* **PROBLEM DETAILS**:
Each line that contains "width" needs to be copied from the listing.

* **SUPPLIED DATA**:
***

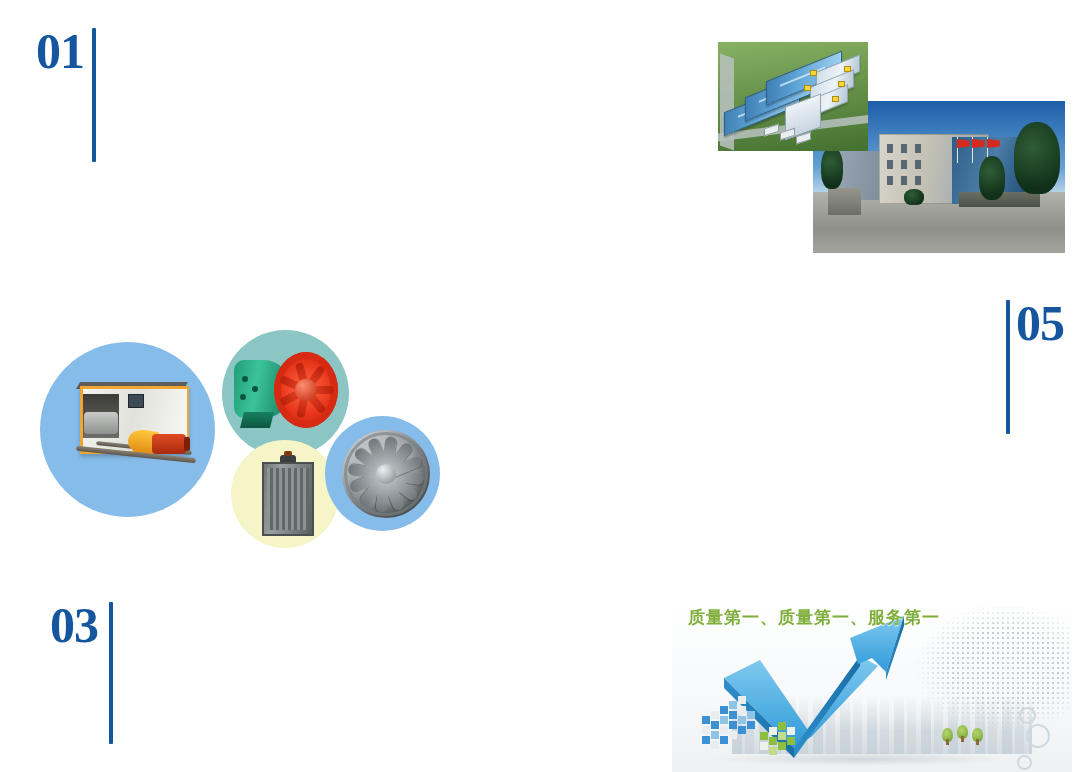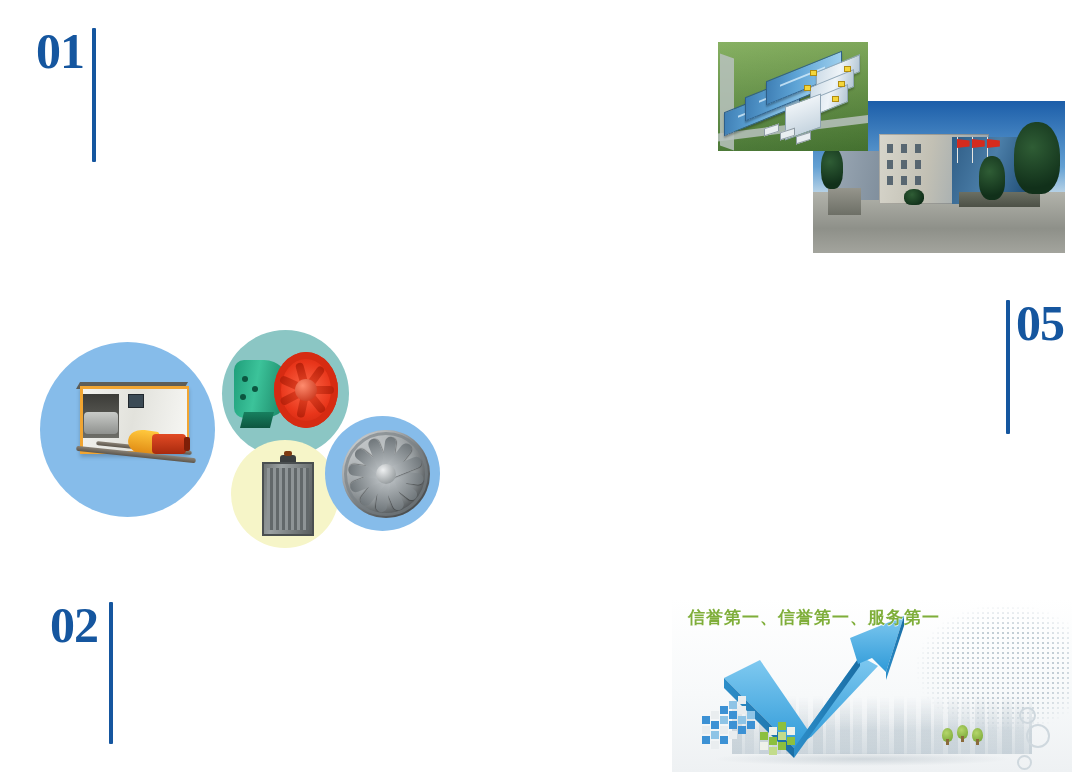--- a/index.html
+++ b/index.html
@@ -500,7 +500,7 @@
     </div>
   </div>
 
-  <div class="sec-num" id="num-03">02</div>
+  <div class="sec-num" id="num-03">03</div>
   <div class="sec-rule" id="rule-03"></div>
 
   <div class="img-frame" id="img-growth-banner">

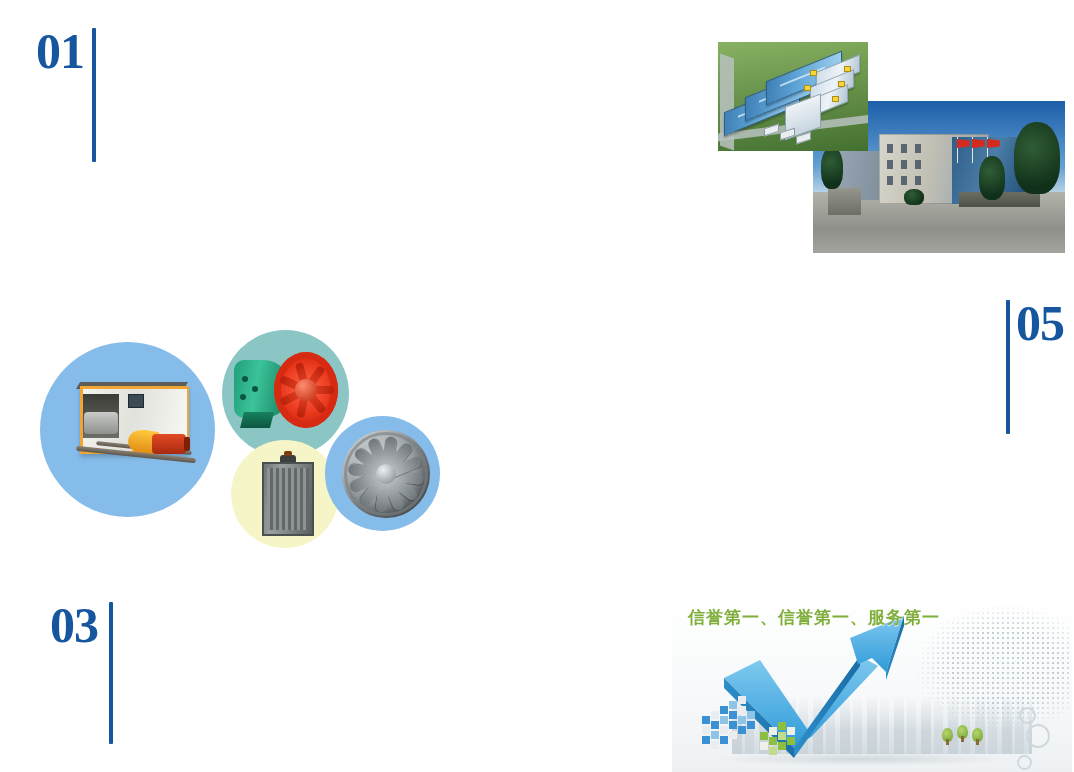--- a/index.html
+++ b/index.html
@@ -531,7 +531,7 @@
       <polygon points="196,8 178,64 178,72 196,18" fill="url(#arrSide)"></polygon>
     </svg>
 
-    <div class="slogan">信誉第一、信誉第一、服务第一</div>
+    <div class="slogan">质量第一、质量第一、服务第一</div>
 
     <div class="cubes-blue">
       <div class="cube" style="left:0px;  top:28px; background:#3c91d4;"></div>

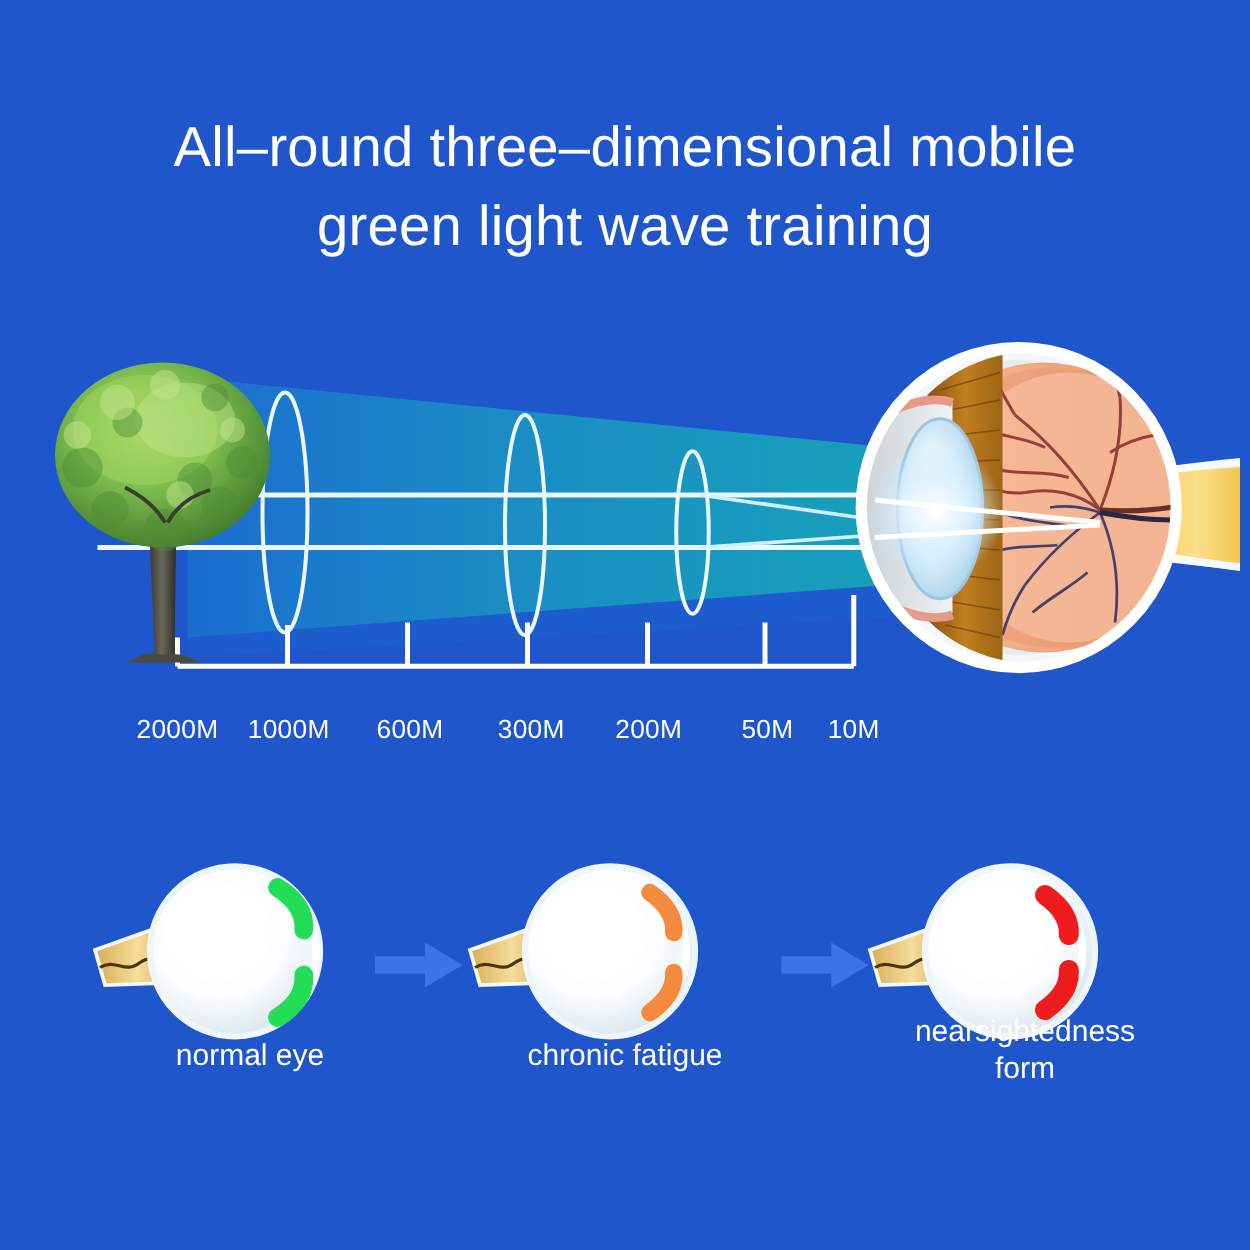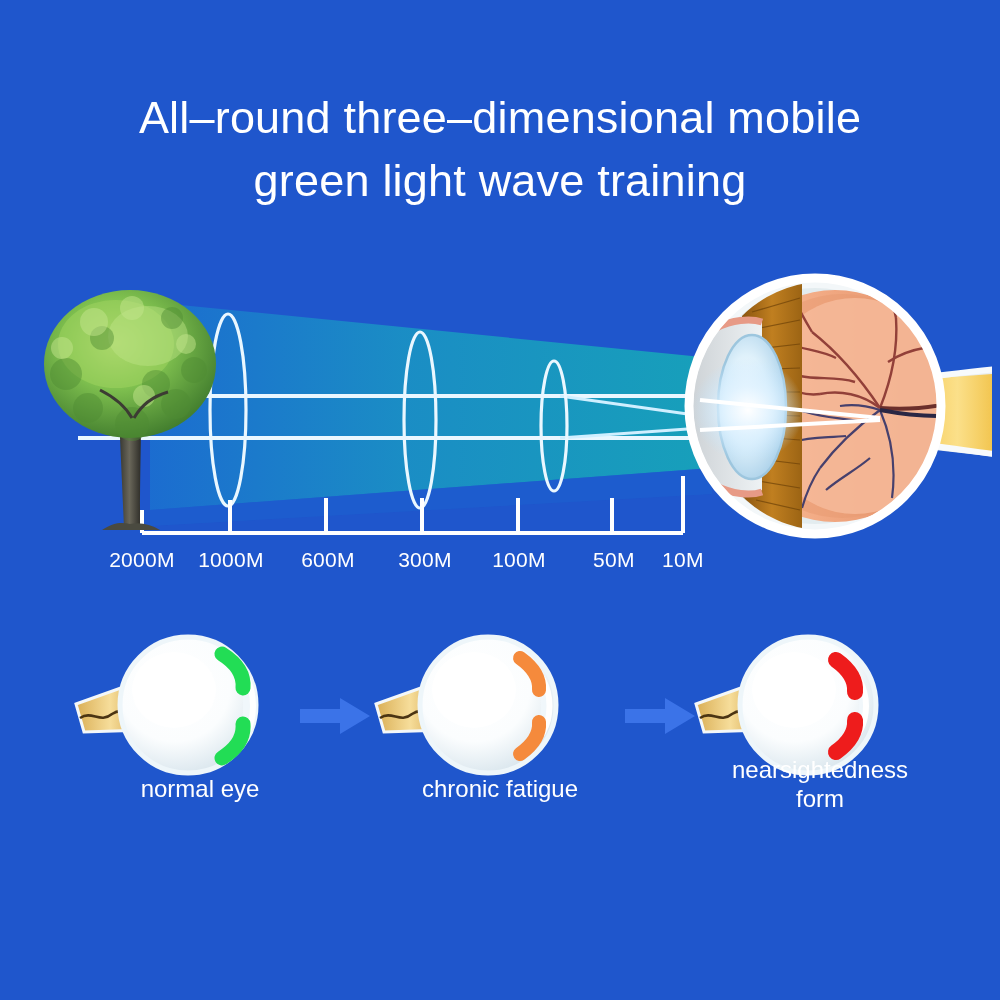--- a/index.html
+++ b/index.html
@@ -29,7 +29,7 @@
 
   .axis{position:absolute;left:0;top:0;width:1000px;height:330px;}
 
-  .dist-labels{position:absolute;left:0;top:548px;width:1000px;height:34px;}
+  .dist-labels{position:absolute;left:0;top:572px;width:1000px;height:34px;}
   .dist-labels span{
     position:absolute;color:#ffffff;font-size:21px;
     transform:translateX(-50%);white-space:nowrap;

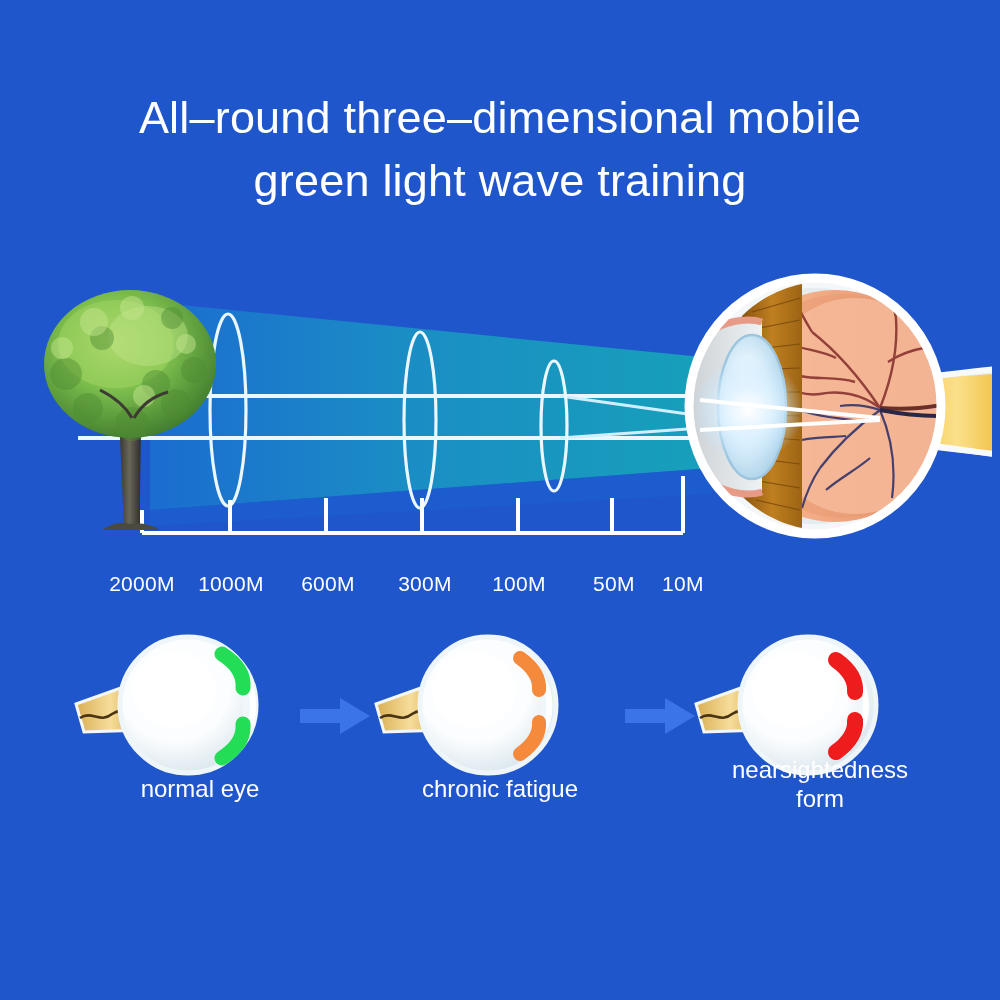--- a/index.html
+++ b/index.html
@@ -247,7 +247,7 @@
     <span style="left:231px">1000M</span>
     <span style="left:328px">600M</span>
     <span style="left:425px">300M</span>
-    <span style="left:519px">100M</span>
+    <span style="left:519px">200M</span>
     <span style="left:614px">50M</span>
     <span style="left:683px">10M</span>
   </div>

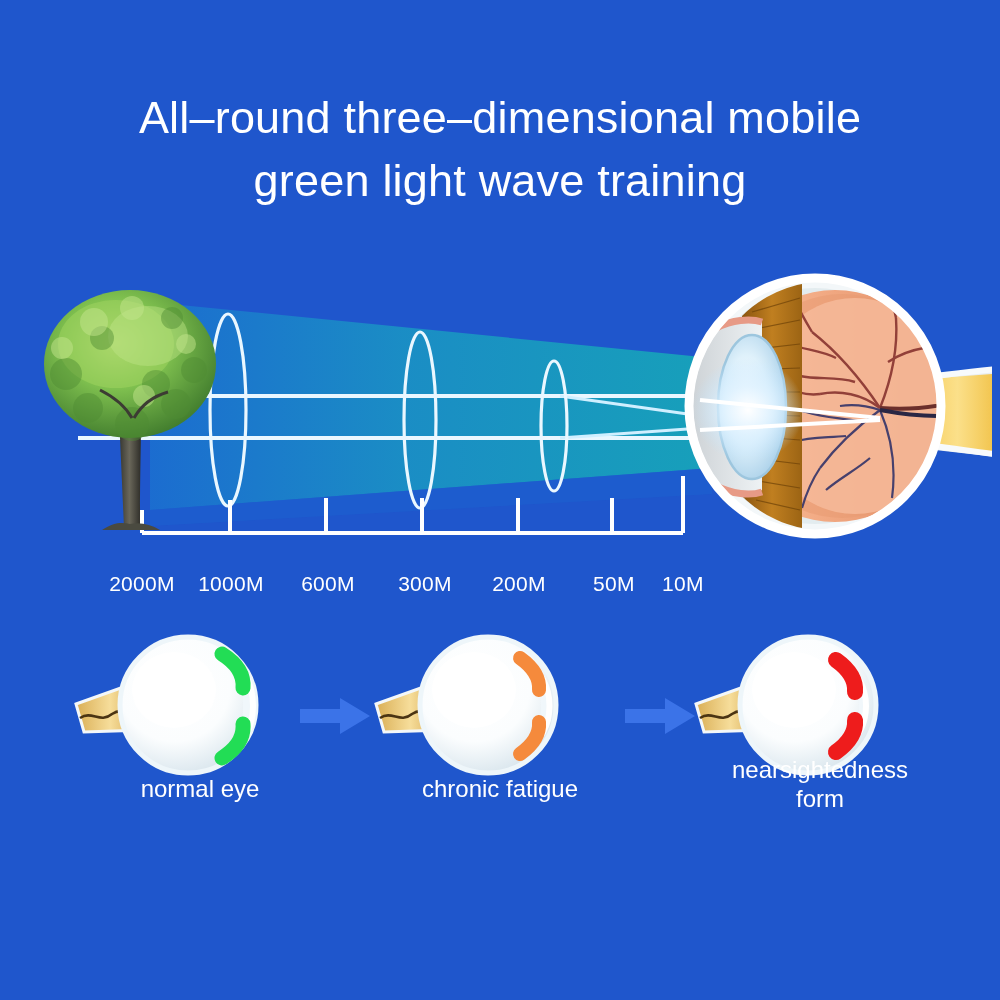--- a/index.html
+++ b/index.html
@@ -37,7 +37,7 @@
   }
 
   
-  .eyes{position:absolute;left:0;top:612px;width:1000px;height:230px;}
+  .eyes{position:absolute;left:0;top:668px;width:1000px;height:230px;}
   .eye-unit{position:absolute;top:0;width:260px;height:185px;}
   .eye-cap{
     position:absolute;width:340px;text-align:center;color:#fff;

***

* **ANSWER SPACE**:
   .axis{position:absolute;left:0;top:0;width:1000px;height:330px;}
-  .dist-labels{position:absolute;left:0;top:548px;width:1000px;height:34px;}
+  .dist-labels{position:absolute;left:0;top:572px;width:1000px;height:34px;}
-  .eyes{position:absolute;left:0;top:612px;width:1000px;height:230px;}
+  .eyes{position:absolute;left:0;top:668px;width:1000px;height:230px;}
   .eye-unit{position:absolute;top:0;width:260px;height:185px;}
     position:absolute;width:340px;text-align:center;color:#fff;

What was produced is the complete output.